Unité 3 Cultures, diversités, altérité

Equipe : Margarita Sanchez-Mazas (GRIFE-GE), Geneviève Mottet (GRIFE-GE), (LIFE)Isabelle Collet (GRIFE-GE) et Aneta Mechi (GRIFE-GE)

En situant l’interculturalité au cœur du quotidien éducatif, l’objectif global de cette unité de formation est d’initier les enseignant-e-s à une démarche réflexive sur certaines  problématiques inhérentes aux contextes éducatifs actuels, marqués par une hétérogénéité et une pluralité d’acteurs. Les thématiques de la relation à l’Autre scolarisé, les représentations de la diversité des langues et des cultures et des phénomènes migratoires, ainsi que les dynamiques interindividuelles et intergroupes en milieu scolaire interculturel seront abordées dans une perspective d’optimisation de la pratique professionnelle et de réponse aux missions clé de l’école (apprentissage, orientation, lutte contre l’échec scolaire, égalité des chances). L’unité de formation propose ainsi de travailler, à partir d’observations issues du terrain et de documents filmés, sur les représentations implicites et les processus psychosociaux plus ou moins conscients impliqués dans l’agir enseignant en contexte d’interculturalité. Ce travail permettra également d’interroger les possibles effets de ces représentations et processus sur différents aspects de la scolarité, ainsi que les enjeux identitaires qui les traversent parfois. 

Problématique générale

Le travail de l’unité doit permettre en premier lieu d’équiper les enseignant-e-s d’un bagage théorique et pratique pour dépasser deux erreurs communément commises dans les contextes de diversité culturelle et dont il convient de se méfier dès lors que l’on s’intéresse aux liens entre éducation et culture : projeter sur les autres son propre cadre de référence ou tout expliquer en fonction des cultures dites d’origine. La première, caractéristique d’une conception universaliste, revient à sous-estimer l’influence de la culture en généralisant les manières d’être, de penser et d’agir dominantes perçues comme « naturelles » à l’ensemble de la population. La seconde, propre au relativisme culturel, consiste à faire une lecture individualisante d’une situation selon l’origine culturelle de l’individu concerné au détriment d’autres facteurs susceptibles d’y être impliqués. Ces facteurs relèvent non seulement du domaine individuel, tels que l’âge ou la langue maternelle, mais également du contexte social dans lequel l’individu s’inscrit, tels que, notamment le milieu socio-économique, les rapports de genre, la situation de majorité ou de minorité, la position sociale ou les dynamiques de reconnaissance (et/ou de déni).

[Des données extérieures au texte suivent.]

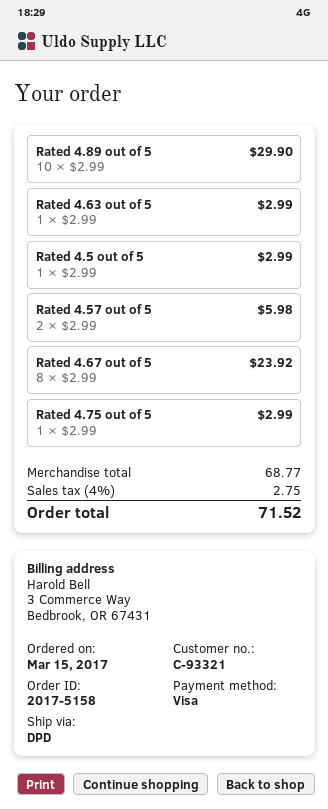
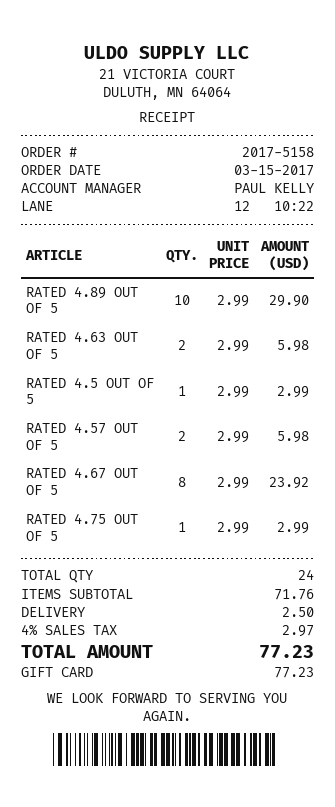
payment method: Visa -> gift card
Rated 4.63 out of 5: 1 x 2.99 = 2.99 -> 2 x 2.99 = 5.98
subtotal: 68.77 -> 71.76
shipping: none -> 2.50
tax: 4% = 2.75 -> 4% = 2.97
total: 71.52 -> 77.23

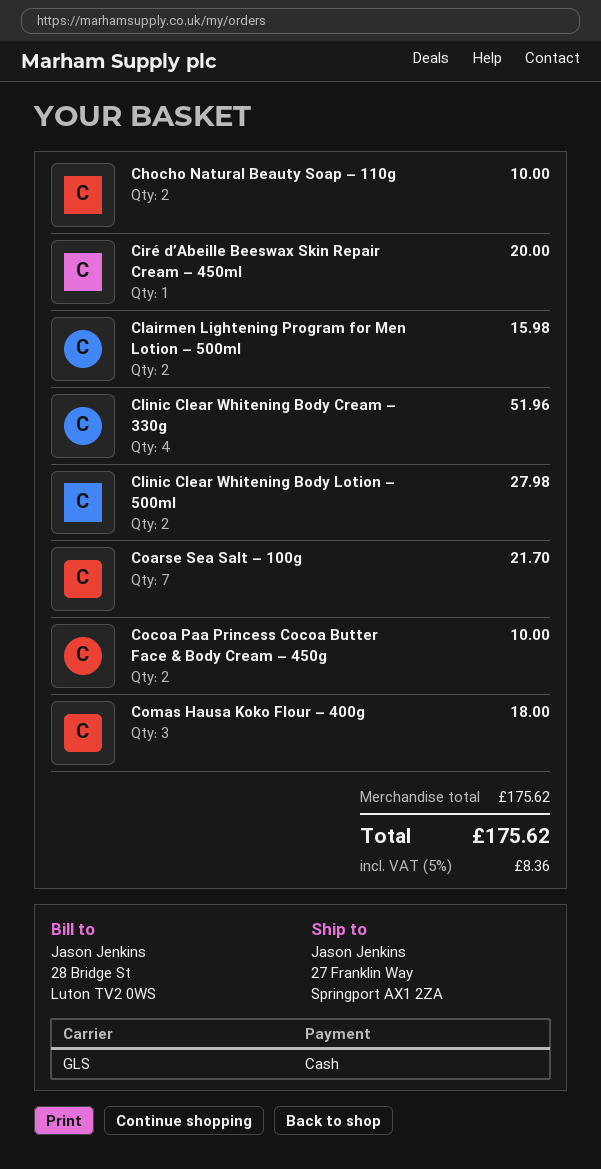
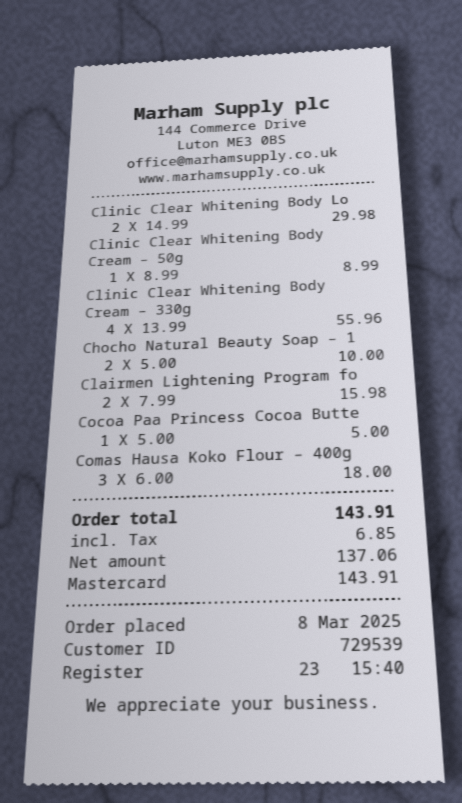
payment method: cash -> Mastercard
Ciré d’Abeille Beeswax Skin Repair Cream – 450ml: 1 for 20.00 -> none
Clinic Clear Whitening Body Cream – 330g: 4 for 51.96 -> 4 for 55.96
Clinic Clear Whitening Body Lotion – 500ml: 2 for 27.98 -> 2 for 29.98
Coarse Sea Salt – 100g: 7 for 21.70 -> none
Cocoa Paa Princess Cocoa Butter Face & Body Cream – 450g: 2 for 10.00 -> 1 for 5.00
Clinic Clear Whitening Body Cream – 50g: none -> 1 for 8.99
tax: 8.36 -> 6.85
total: 175.62 -> 143.91

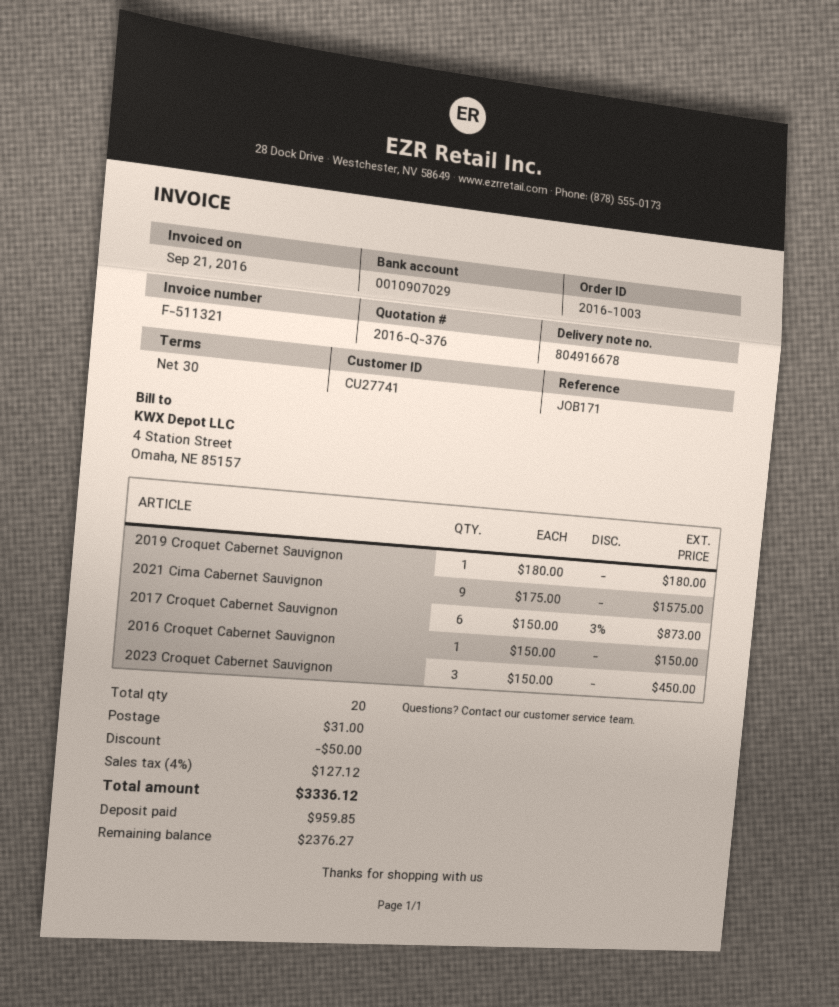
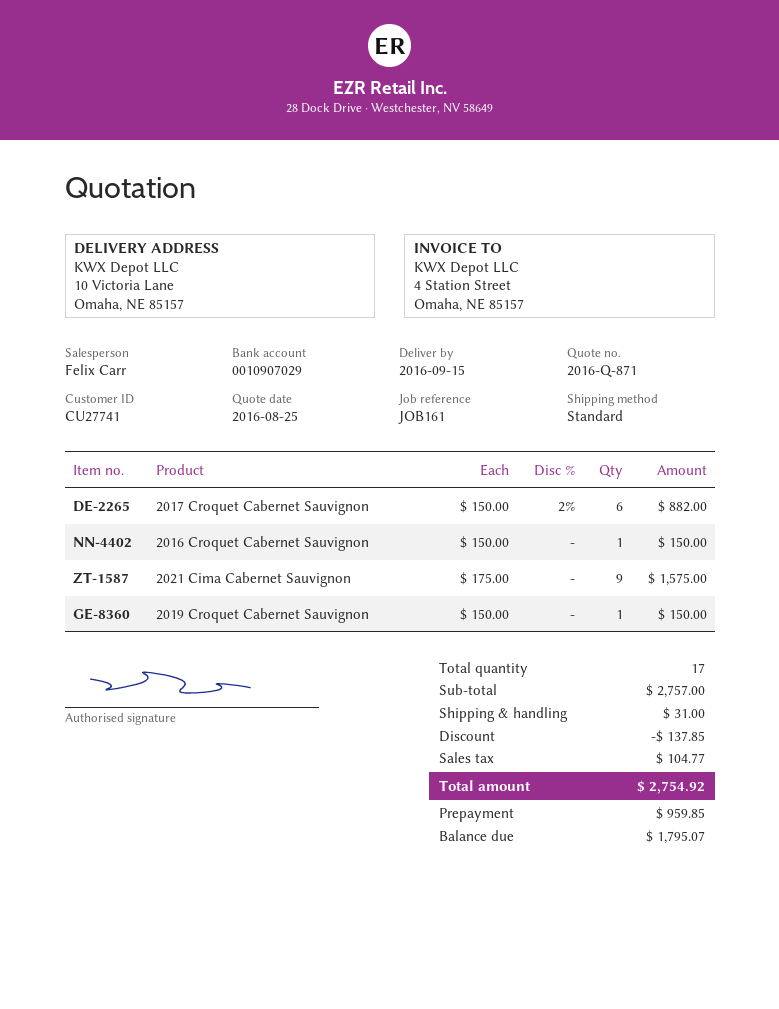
quote number: 2016-Q-376 -> 2016-Q-871
reference: JOB171 -> JOB161
2019 Croquet Cabernet Sauvignon: 1 x 180.00 = 180.00 -> 1 x 150.00 = 150.00
2017 Croquet Cabernet Sauvignon: 6 x 150.00 - 3% = 873.00 -> 6 x 150.00 - 2% = 882.00
2023 Croquet Cabernet Sauvignon: 3 x 150.00 = 450.00 -> none
total quantity: 20 -> 17
discount: 50.00 -> 137.85
tax: 127.12 -> 104.77
total: 3336.12 -> 2754.92
balance: 2376.27 -> 1795.07

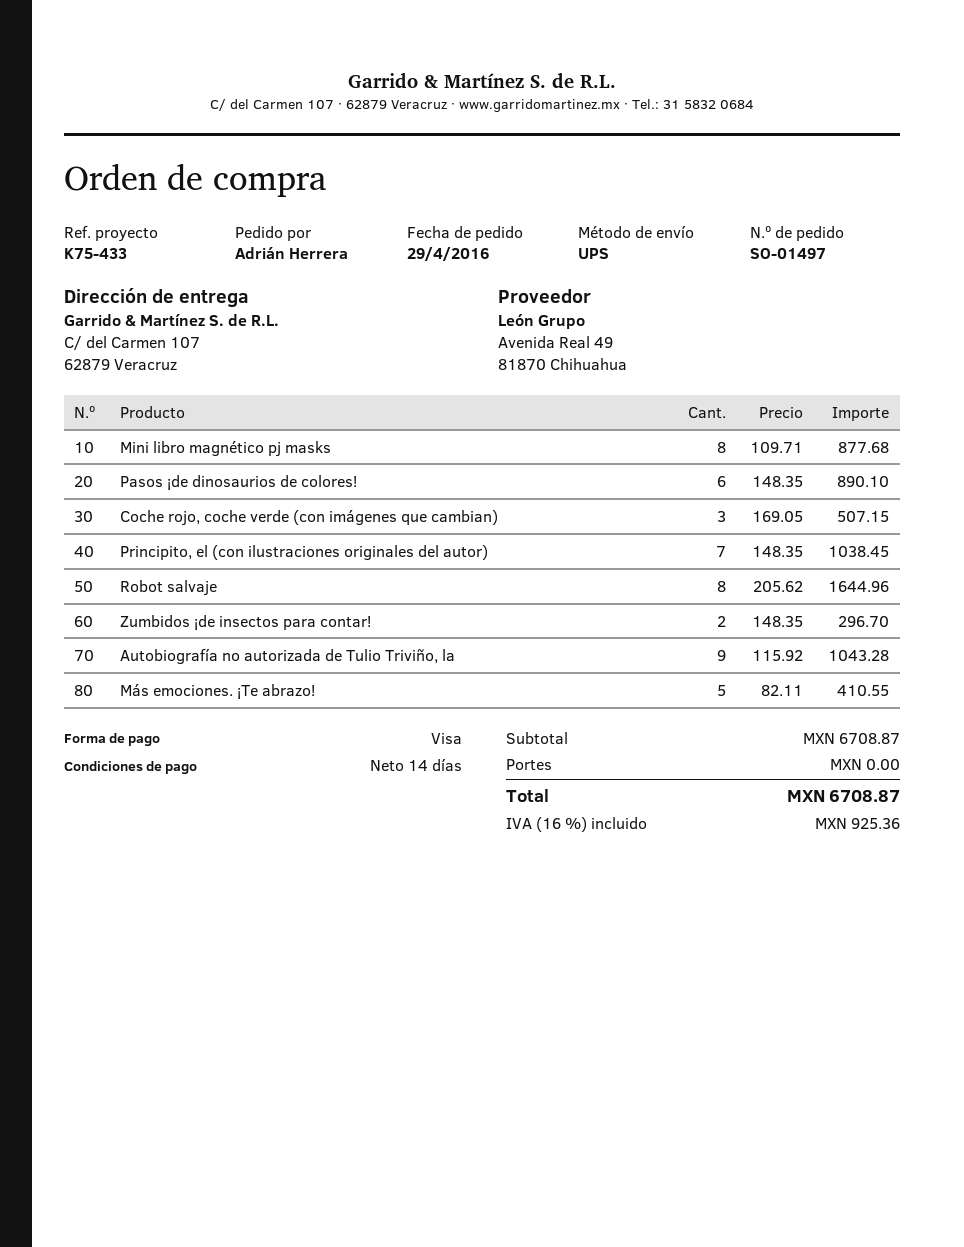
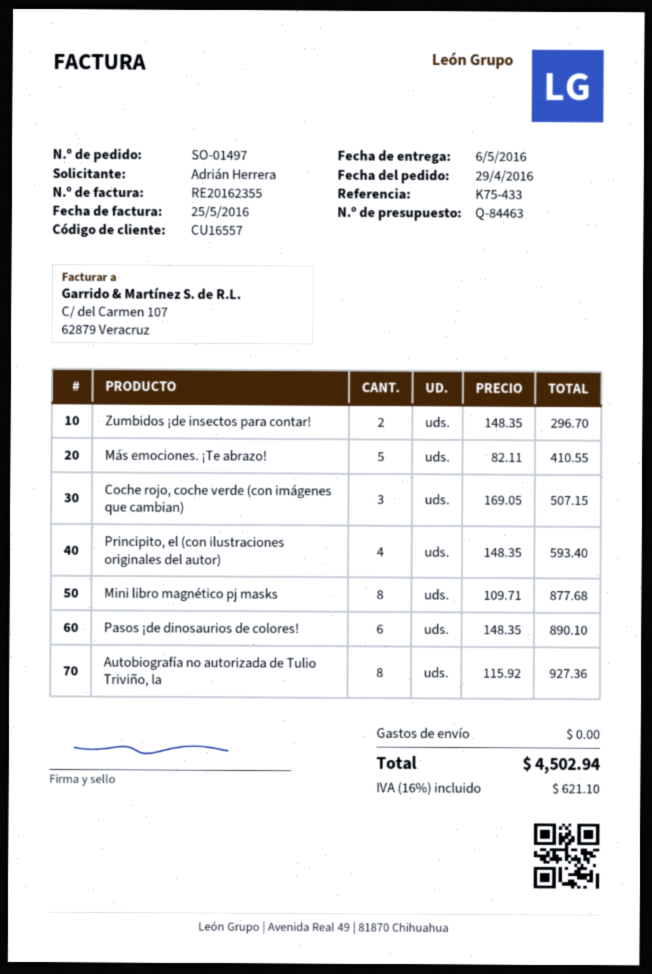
Principito, el (con ilustraciones originales del autor): 7 x 148.35 = 1038.45 -> 4 x 148.35 = 593.40
Robot salvaje: 8 x 205.62 = 1644.96 -> none
Autobiografía no autorizada de Tulio Triviño, la: 9 x 115.92 = 1043.28 -> 8 x 115.92 = 927.36
tax: 16% = 925.36 -> 16% = 621.10
total: 6708.87 -> 4502.94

Le second apport de l’unité s’articulera autour de la notion de situation éducative complexe. Celle-ci se doit d’être problématisée en lien avec des variables liées à l’hétérogénéité et en tenant compte du fait que la perception de la complexité d’une situation peut induire des sentiments d’impuissance ainsi que des réponses simplificatrices activées par des stéréotypes. En effet, dans la situation d’interaction et d’immédiateté qui caractérise l’action éducative, l’interprétation culturelle est souvent mise en avant au détriment d’une analyse plus fine permettant d’identifier les autres pièces qui interviennent dans la construction de ce « puzzle culturel ». Dès lors, la dimension culturelle ne saurait être traitée sur le seul mode du rappel des principes ou de la valorisation de la diversité. Elle exige de développer une aptitude à saisir les imbrications entre le social, le culturel et le scolaire afin de traiter les problèmes liés aux parcours scolaires d’enfants de diverses provenances, d’anticiper les perturbations liées aux faits migratoires (accueil, intégration, départ, etc.) et de gérer des situations complexes sur le plan des rapports entre élèves, entre enseignants et élèves, ou entre école et famille. Il s’agira alors de questionner les dynamiques et les dilemmes dans lesquels se retrouve l’enseignant-e face à des enfants et des familles dont les trajectoires et situations scolaires et sociales sont compliquées, difficilement lisibles ou susceptibles d’être interpétées à partir de registres de discours socialement, politiquement et médiatiquement construits.

Objectifs spécifiques

-       analyser les mécanismes à l’œuvre dans les situations de pluralité des conditions sociales, de genre et de culture les rattacher tant à l’existence de stéréotypes et de préjugés, qu’aux contraintes propres à l’agir enseignant ;

-       sensibiliser les futur-e-s enseignant-e-s aux symboliques impliquées dans les pratiques sociales afin de se dégager d’une vision normative et normalisatrice, de les rendre attentif-ve-s aux significations particulières que les personnes, notamment les familles, attachent à des éléments de l’univers scolaire ;

-       réfléchir aux situations éducatives dans une perspective plurilingue en identifiant les enjeux linguistiques selon le moment de scolarisation et la place donnée aux langues, premières et secondes, aussi bien à l’école qu’au sein de la famille.